There are some current tools out there which may help users make better choices (or block their bad choices). I’m just going to talk about browser toolbars.
For the user class of not completely hopeless up to expert I really recommend McAfee’s SiteAdvisor. This toolbar works with Firefox and IE and will provide more prominent and granular indicators that a site is dubious (or downright malicious). Users will need to keep an eye on their browser corner (which may require education) or optionally glance at the pretty red, yellow, green icons next to their google search results (RED means BAD)
Also for those looking at getting involved in the community sign up to be a reviewer. Help SiteAdvisor catch and correctly flag all those bad sites that try oh so hard to look legit.
So back to phishing. Netcraft has a really nice toolbar which can provide visual clues (YMMV) as well as speed bumps to doing something unsafe. It can actually block access to a site pending user verification (ok so we all know most users click OK on anything that pops up to get it out of the way)
This whitelist based preemptive blocking approach prevents exploitation of security vulnerabilities (known and even unknown!) with no loss of functionality…

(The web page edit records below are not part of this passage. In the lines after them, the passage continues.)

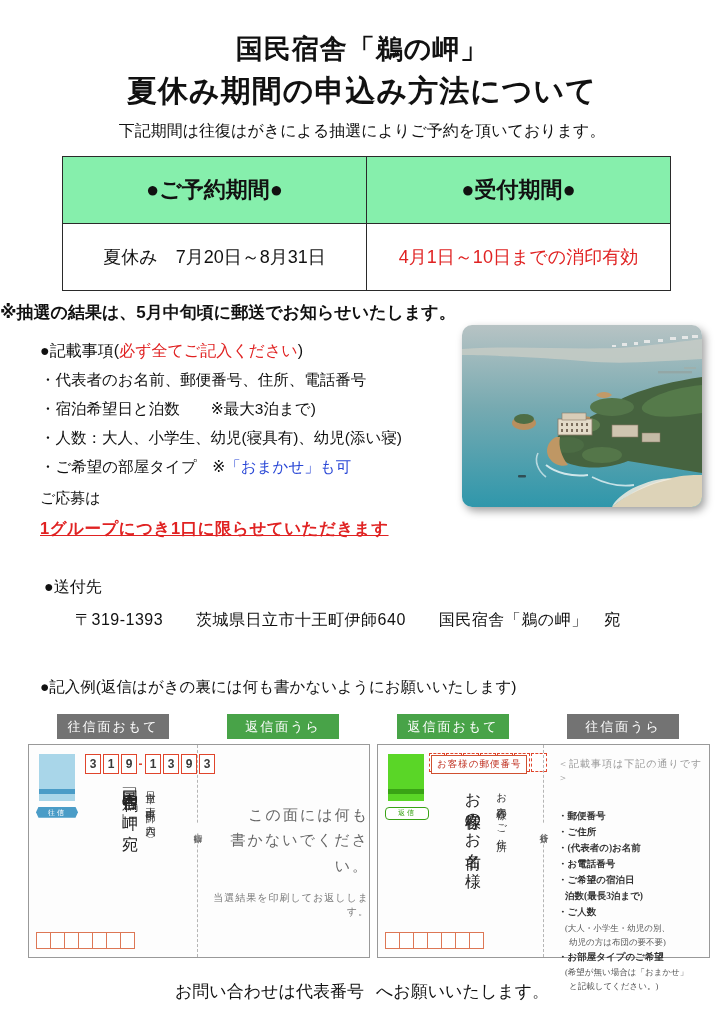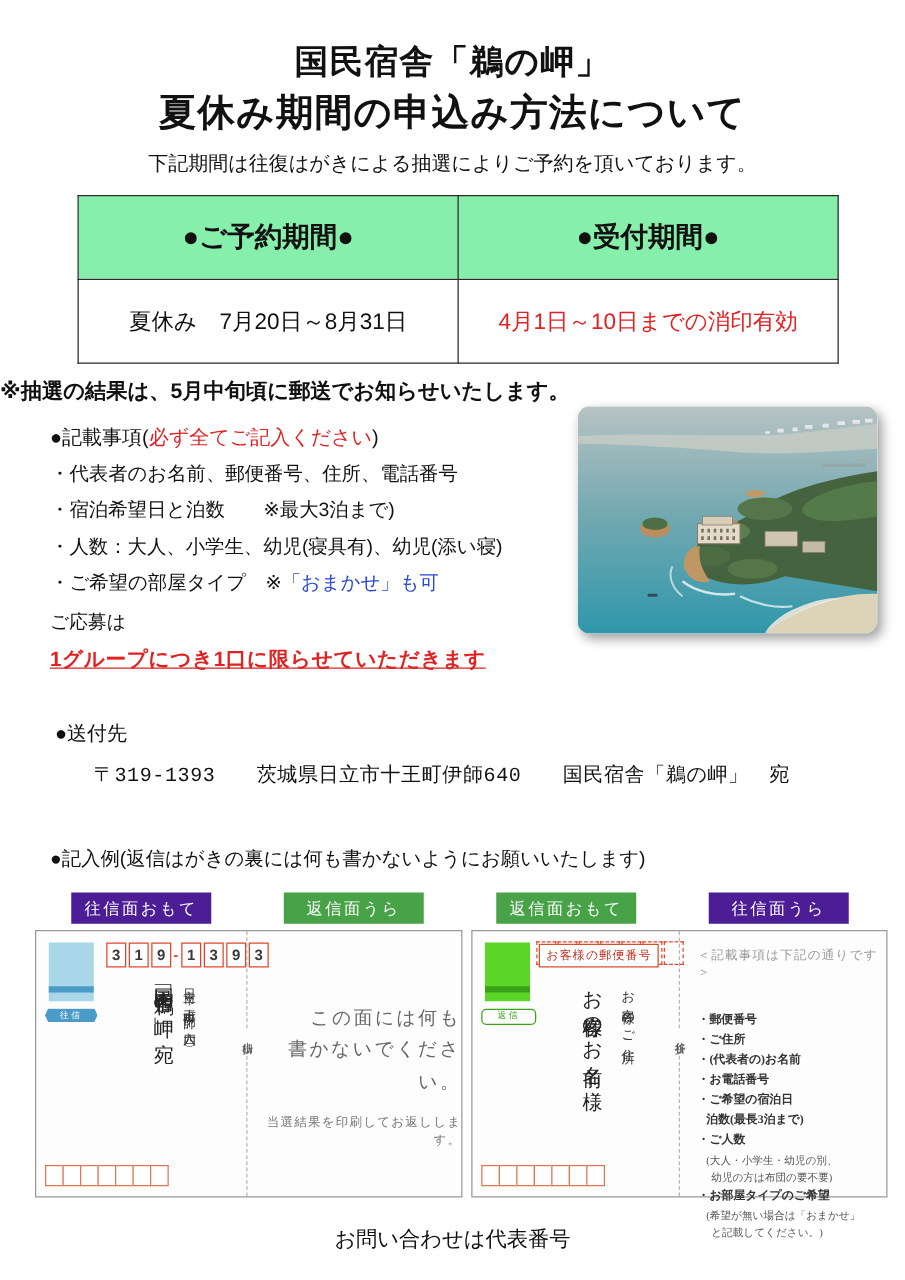--- a/index.html
+++ b/index.html
@@ -34,7 +34,7 @@
   .photo-wrap{position:absolute;top:325px;left:462px;width:240px;height:182px;border-radius:10px;overflow:hidden;box-shadow:3px 4px 9px rgba(0,0,0,.38);}
   
   .sendto{margin:34px 0 0 44px;font-size:16px;}
-  .sendto-address{margin:12px 0 0 75px;font-size:16px;letter-spacing:.5px;font-family:Liberation Mono, monospace;}
+  .sendto-address{margin:12px 0 0 75px;font-size:16px;letter-spacing:.5px;}
   .example-heading{margin:46px 0 0 40px;font-size:15.5px;}
   
   .tabs{display:grid;grid-template-columns:repeat(4,170px);margin:16px 0 0 28px;}

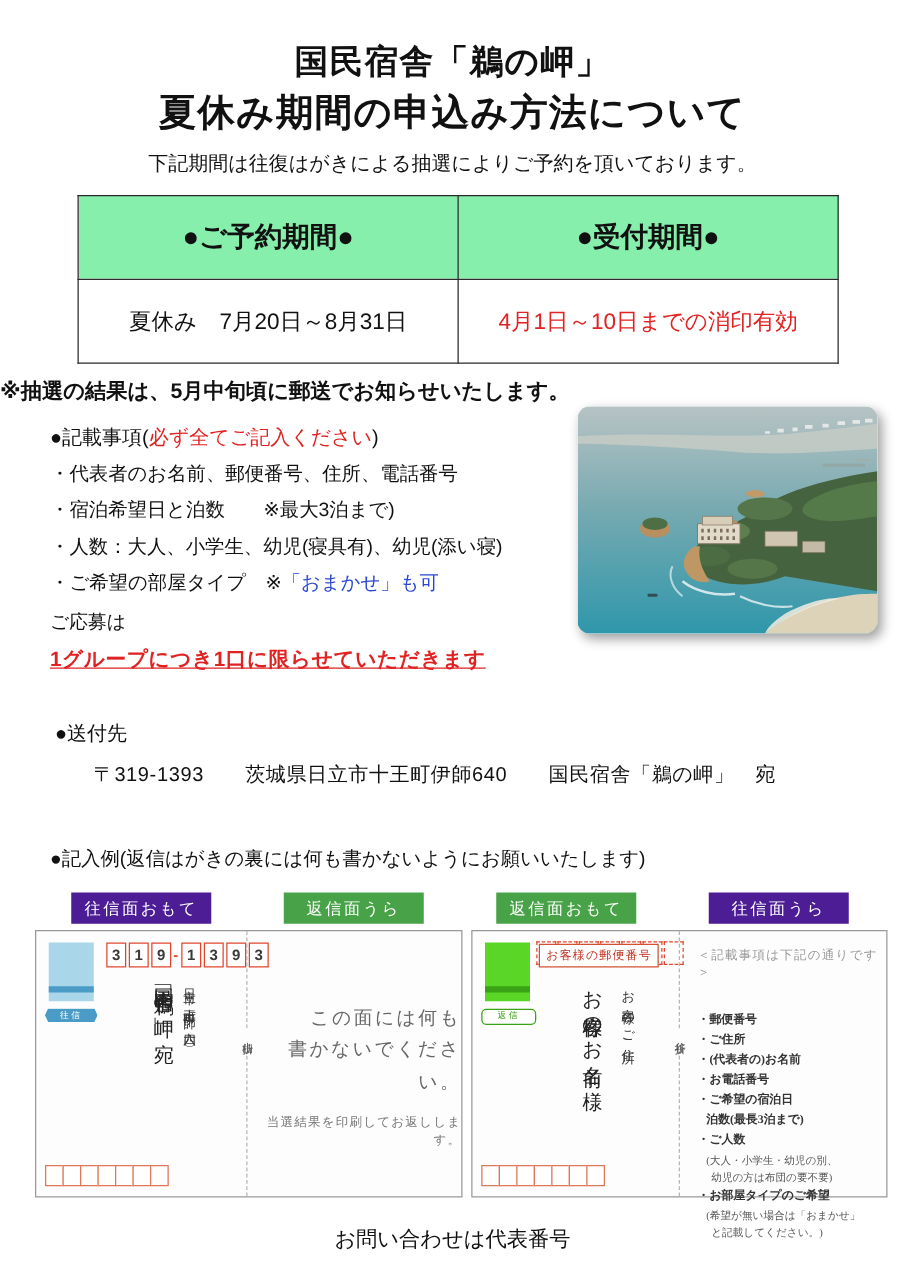--- a/index.html
+++ b/index.html
@@ -39,7 +39,7 @@
   
   .tabs{display:grid;grid-template-columns:repeat(4,170px);margin:16px 0 0 28px;}
   .tab{width:112px;height:25px;line-height:25px;margin:0 auto;text-align:center;color:#fff;font-size:13px;letter-spacing:2px;}
-  .tab-blue{background:#4c1d95;}
+  .tab-blue{background:#737373;}
   .tab-green{background:#48a348;}
   
   .cards{display:flex;gap:7px;margin:5px 0 0 28px;}

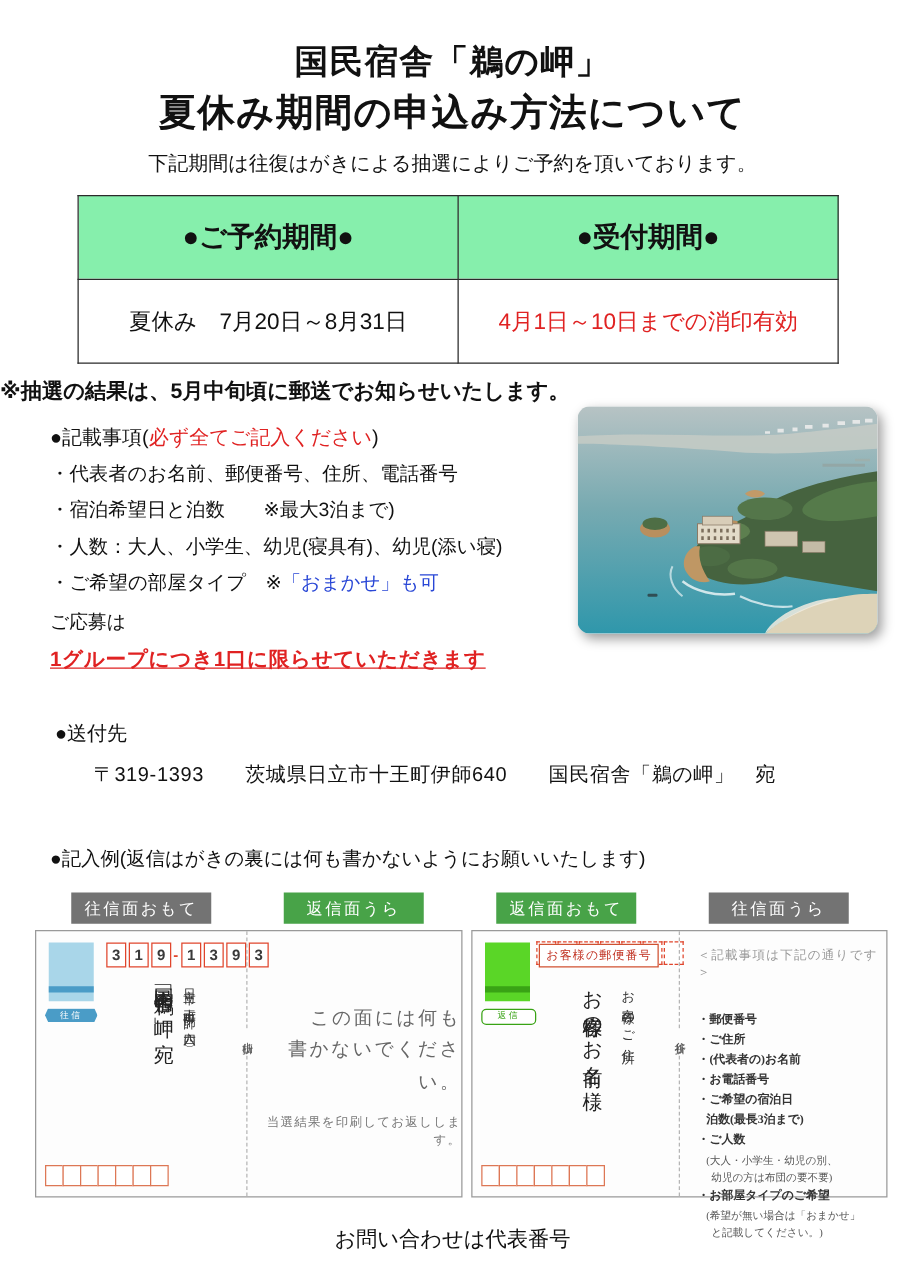--- a/index.html
+++ b/index.html
@@ -299,6 +299,7 @@
 
   <div class="footer">
     <span class="footer-pre">お問い合わせは代表番号</span>
+    <span class="footer-post">へお願いいたします。</span>
   </div>
 
 </div>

Experts do agree: Firefox is really safer with NoScript ;-)Works with: Firefox 1.0 – 3.0a1, Mozilla 1.7 – 1.8
A spoofed website is typically made to look like a well known, branded site (like ebay.com or citibank.com) with a slightly different or confusing URL. The attacker then tries to trick people into going to the spoofed site by sending out fake email messages or posting links in public places – hoping that some percentage of users won’t notice the incorrect URL and give away important information. This practice is sometimes known as “phishing”. SpoofStick makes it easier to spot a spoofed website by prominently displaying only the most relevant domain information.
You may want to run your Web browser inside the sandbox most of the time. This way any incoming, unsolicited software (spyware, malware and the like) that you download, is trapped in the sandbox. Changes made to your list of Favorites or Bookmarks, hijacking of your preferred start page, new and unwanted icons on your desktop — all these, and more, are trapped in and bound to the sandbox. You could also try a new toolbar add-on, browser extension or just about any kind of software. If you don’t like it, you throw away the sandbox, and start again with a fresh sandbox. On the other hand, if you do like the new piece of software, you can re-install it outside the sandbox so it becomes a permanent part of your system.
Sandboxie intercepts changes to both your files and registry settings, making it virtually impossible for any software to reach outside the sandbox.
Sandboxie traps cached browser items into the sandbox as a by-product of normal operation, so when you throw away the sandbox, all the history records and other side-effects of your browsing disappear as well.
Expect this warning and popup trend to continue. Google is taking steps to prevent accidental wrong exits (see http://www.stopbadware.org/ for details on this initiative)
The next versions of IE and Firefox should have some of these protections built in. None of these will remove the need for user education (good luck explaining hostnames and mouse-overs to grandma). The criminals will figure out ways to circumvent these technologies and users will continue to ignore all the annoying popup warning windows and glaring red warning symbols. Its just human nature. If only it were as simple as just telling people to “only surf trusted sites”. Right. uh huh.